自分たちの味とサービスが、本当にお客様に受け入れられるか?というところの見直しをしましょう。
「なんでこの店が繁盛するんだ?」という不思議な繁盛店は沢山ありますが、繁盛していない店に対して「なんでこの店が繁盛しないんだろう?」と思うことはほぼありません。飲食店に成功の法則はないけれど、ダメになってしまう失敗の理由は割と明らかです。その部分をまず疑いましょう。
 

長く続く繁盛店にする為に

そしてオープン後は、お客様が流失しているところを止めることが大切です。入ってきているお客様が溜まらずに、出ていってしまう構造を改善しなくてはいけません。お客様が不満を感じていることや「もう来たくないな」と思っていることを常に探り続けるのが、長く続く飲食店になる基本と言えるでしょう。
 

自分のお店の強みをみつけよう

商売の基本ですが、敵がいないところで強さを発揮して成果を出すのがビジネスです。
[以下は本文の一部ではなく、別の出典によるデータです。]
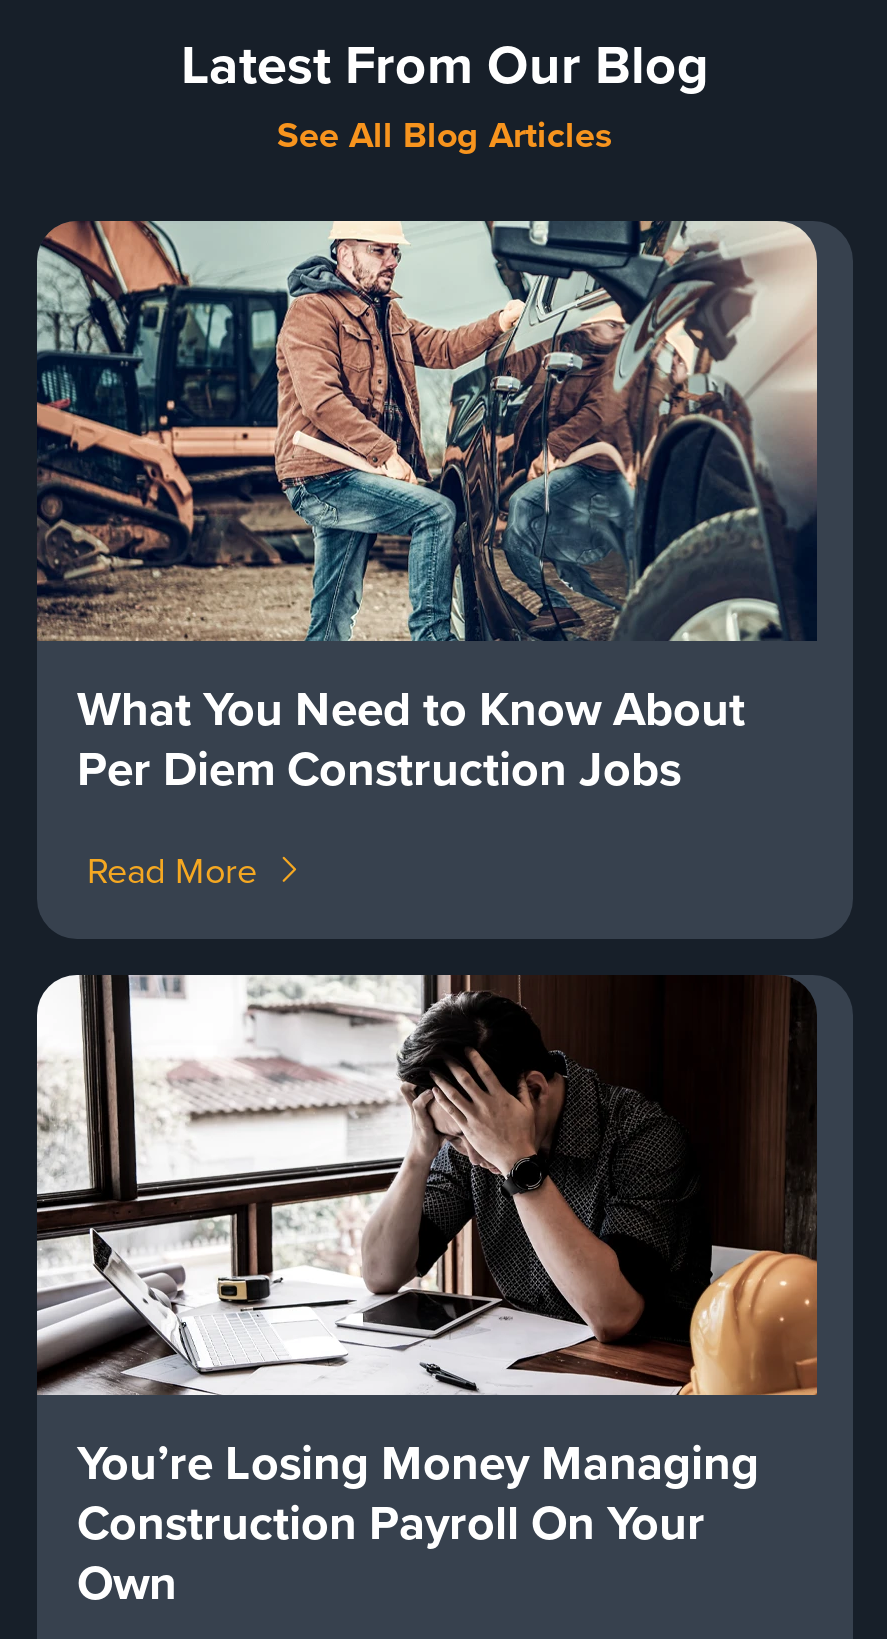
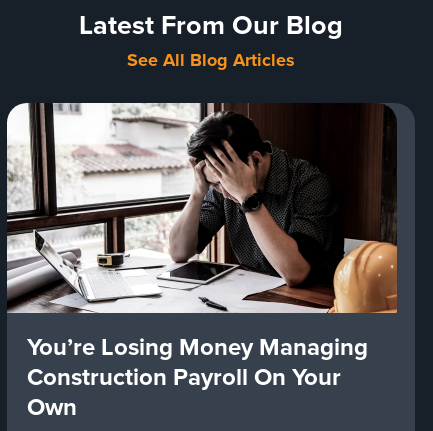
- [image]
- What You Need to Know About
- Per Diem Construction Jobs
- Read More
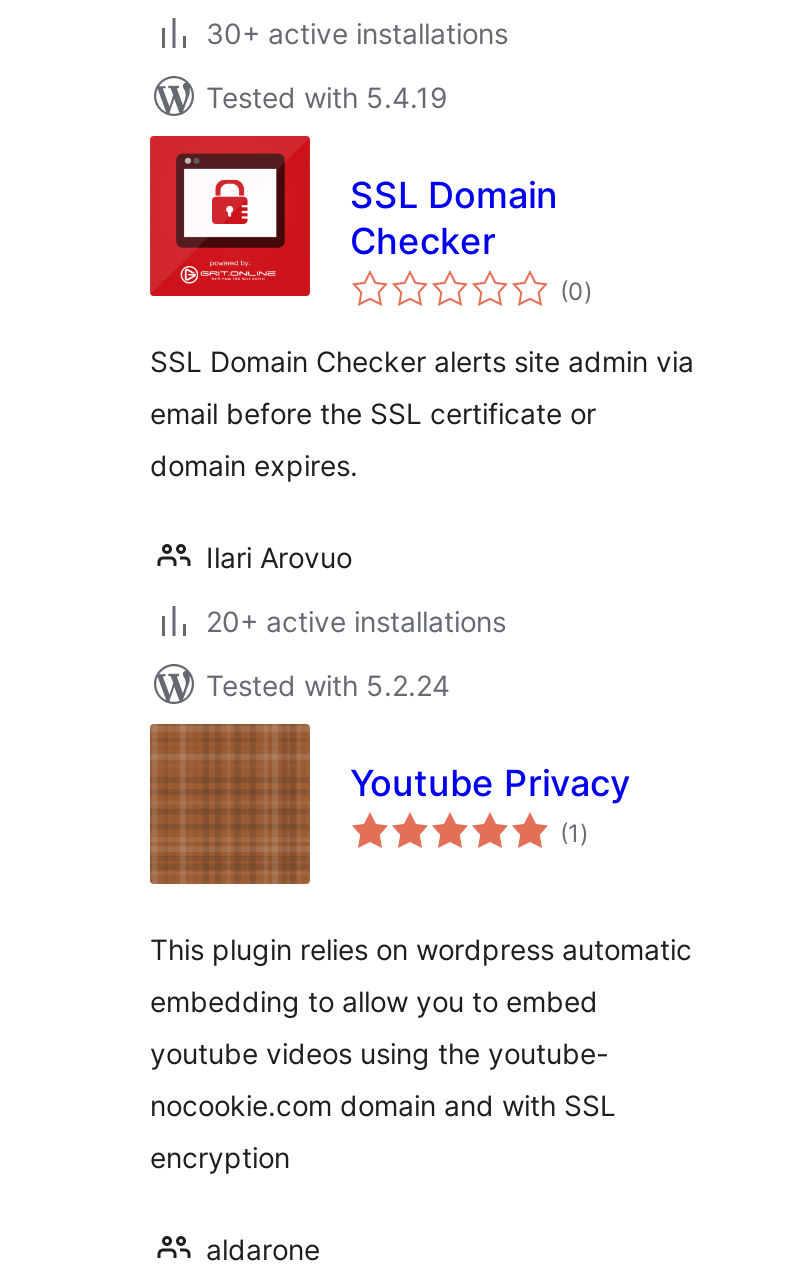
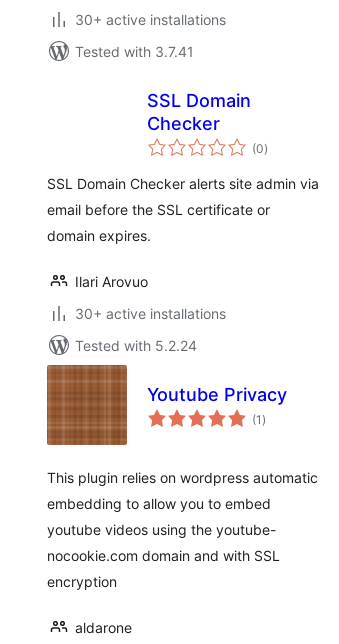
- Tested with 5.4.19
+ Tested with 3.7.41

- [image]

- 20+ active installations
+ 30+ active installations
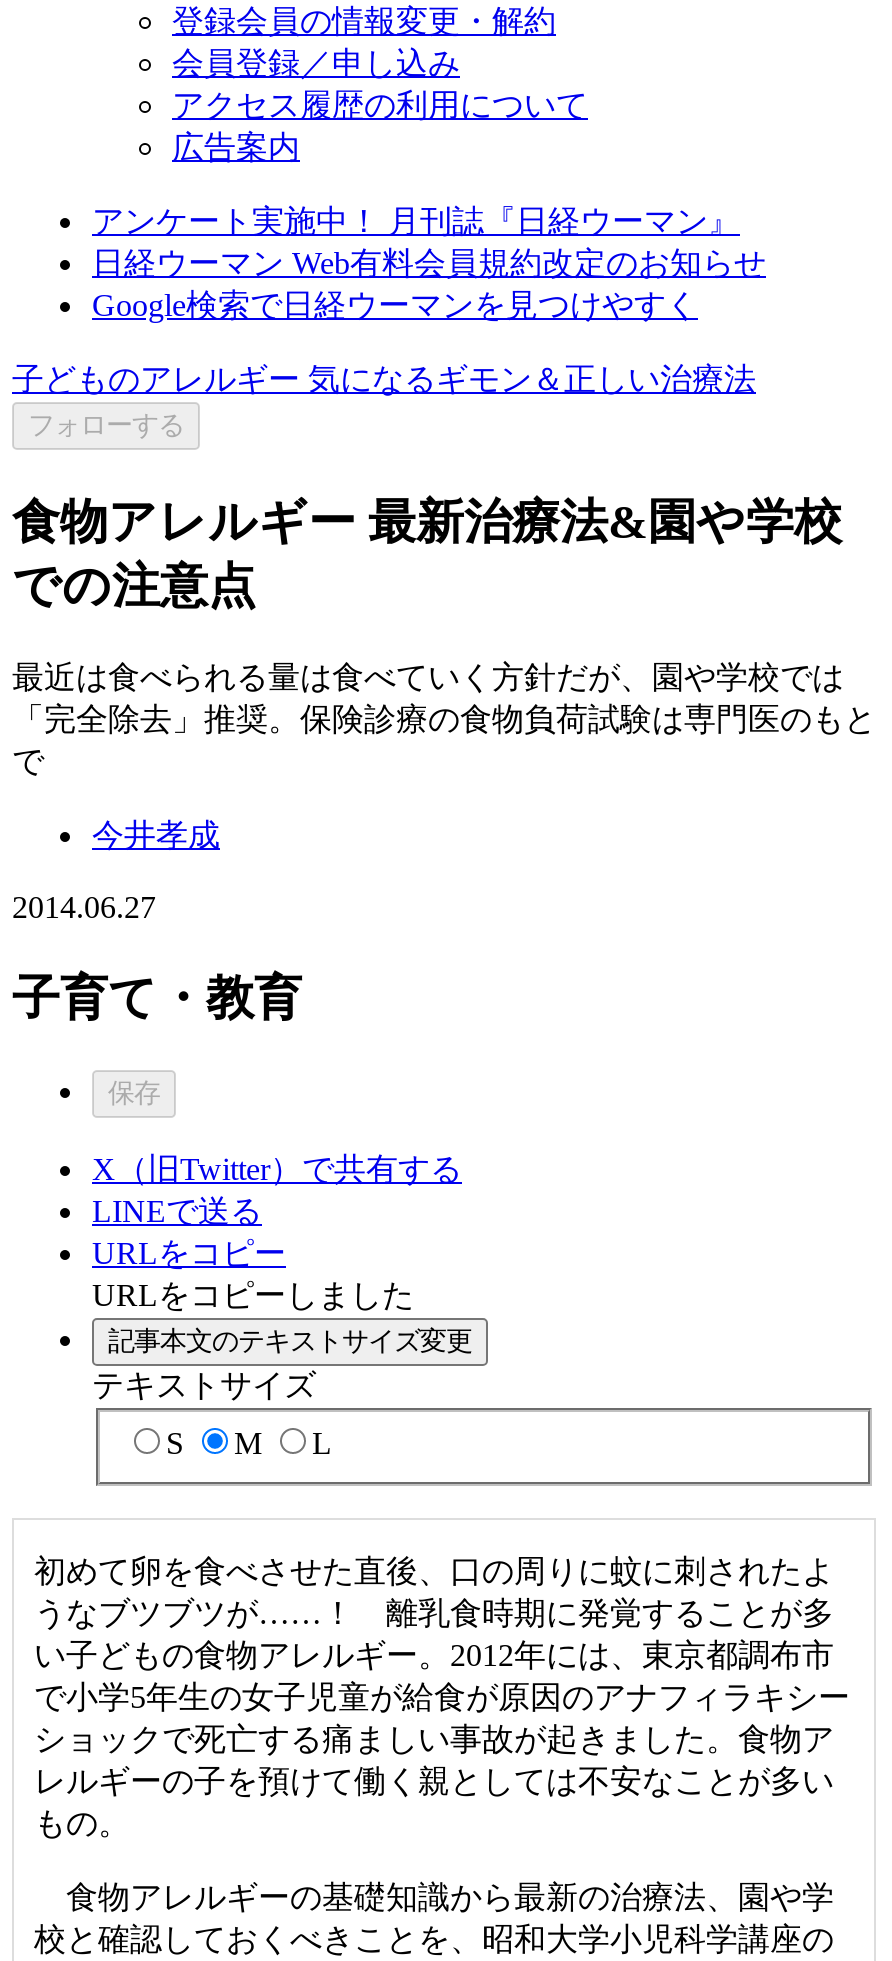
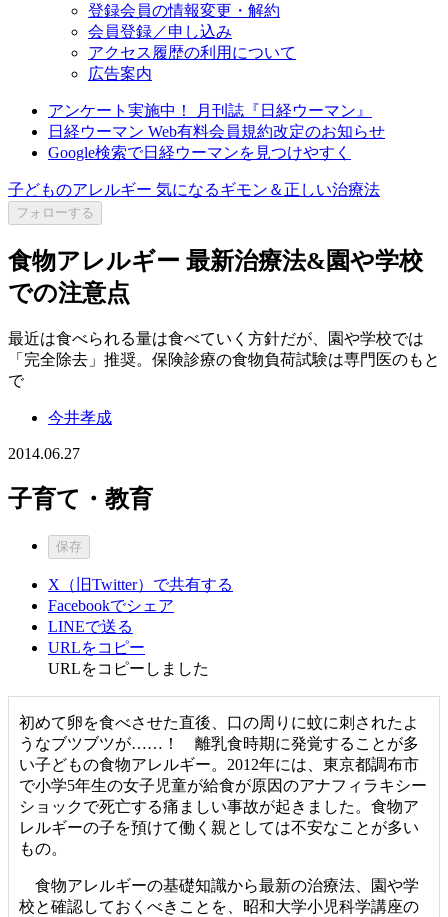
+ Facebookでシェア

moved down: LINEで送る | URLをコピー | URLをコピーしました

- 記事本文のテキストサイズ変更
- テキストサイズ
- S
- M
- L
そこの土地が栄える前からの長い歴史を持っていて、徐々に人が増えて栄えた今、不動の地位を築いている。そんな店舗も多いと思います。
こういった店舗は地元の人にとって「この料理がこんな値段で食べられる」という安心感があります。利用動機と使い心地が合っているのでしょう。高齢層になるとブランドスイッチよりも初めてのことが怖くて、わざわざ別の店に行って失敗するのを避ける人が多くなります。結果、「そこがいい」より「そこ“で”いい」となり、地域の人々に愛される繁盛店となります。
 

お金の管理も大切です

これから経営してくオーナーとなると、お金の収支の管理も大切です。経験者、または数字が得意な方は問題ないのですが、慣れてない方や苦手な方は、専門のコンサルタントに相談する方法もあります。コンサルタントはお店の収支の把握はしますが、お金の管理までを行うことはありません。
最初の開業1ヶ月目などは、想定したよりもアルバイトがみつからないので、アルバイト情報誌に掲載が必要になったり、予想外の店内の暑さや寒さで冷暖房設備が必要になるなど、予想外の出費もありますが、2ヶ月目、3ヶ月目になるとおおよその出費、売れゆきの収支予想はたてられると思います。
最近はクラウドを利用して、コンサルタントに売上の確認をお願いすることも可能になっています。また、メールなどで売上日報を報告や、レシートを写メールで送るなども。お金の管理が苦手な方はコンサルタントに相談してみるのも良いかもしれません。